An industry (from Latin industrius, "diligent, industrious") is the manufacturing of a good or service within a category. Although industry is a broad term for any kind of economic production, in economics and urban planning industry is a synonym for the secondary sector, which is a type of economic activity involved in the manufacturing of raw materials into goods and products.

There are four key industrial economic sectors: the primary sector, largely raw material extraction industries such as mining and farming; the secondary sector, involving refining, construction, and manufacturing; the tertiary sector, which deals with services (such as law and medicine) and distribution of manufactured goods; and the quaternary sector, a relatively new type of knowledge industry focusing on technological research, design and development such as computer programming, and biochemistry. A fifth quinary sector has been proposed encompassing nonprofit activities. The economy is also broadly separated into public sector and private sector, with industry generally categorized as private. Industries are also any business or manufacturing.

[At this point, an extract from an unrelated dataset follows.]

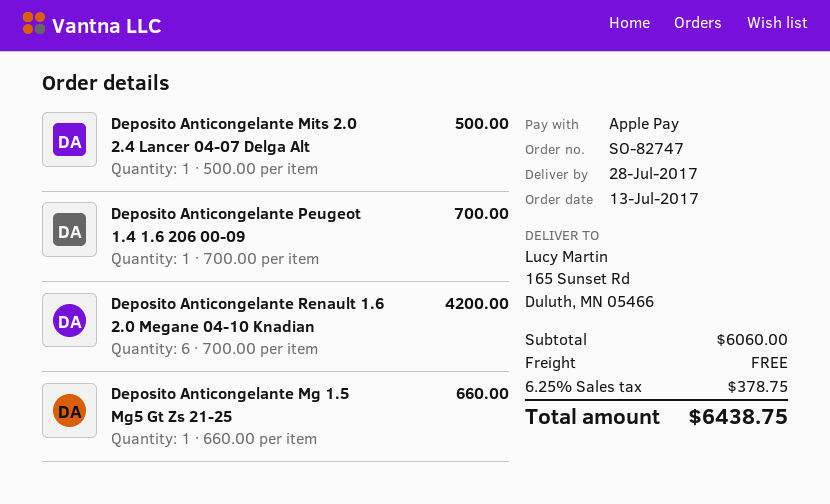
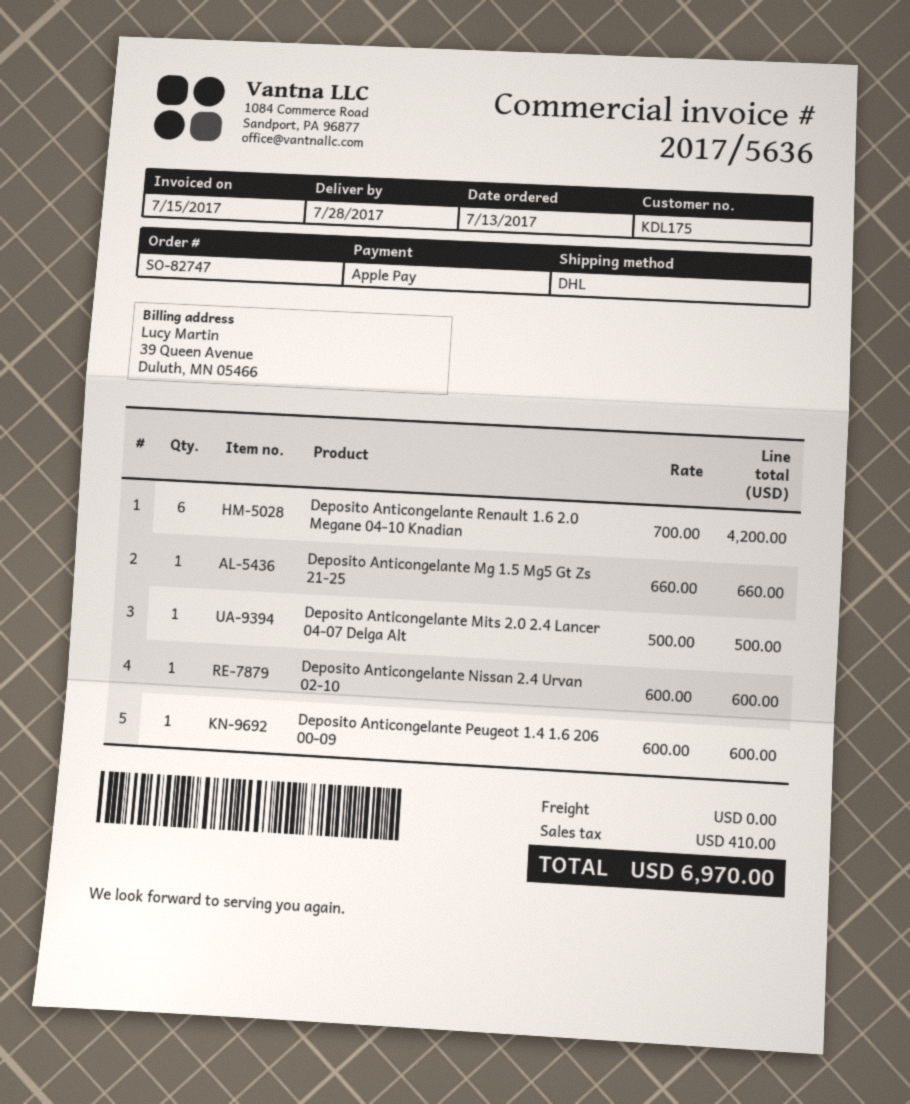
Deposito Anticongelante Peugeot 1.4 1.6 206 00-09: 1 x 700.00 = 700.00 -> 1 x 600.00 = 600.00
Deposito Anticongelante Nissan 2.4 Urvan 02-10: none -> 1 x 600.00 = 600.00
tax: 378.75 -> 410.00
total: 6438.75 -> 6970.00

Industry in the sense of manufacturing became a key sector of production and labour in European and North American countries during the Industrial Revolution, which upset previous mercantile and feudal economies through many successive rapid advances in technology, such as the steel and coal production. It is aided by technological advances, and has continued to develop into new types and sectors to this day. Industrial countries then assumed a capitalist economic policy. Railroads and steam-powered ships began speedily establishing links with previously unreachable world markets, enabling private companies to develop to then-unheard of size and wealth. Following the Industrial Revolution, perhaps a third of the world's economic output is derived from manufacturing industries—more than agriculture's share.

Many developed countries (for example the UK, the U.S., and Canada) and many developing/semi-developed countries (People's Republic of China, India etc.) depend significantly on industry. Industries, the countries they reside in, and the economies of those countries are interlinked in a complex web of interdependence.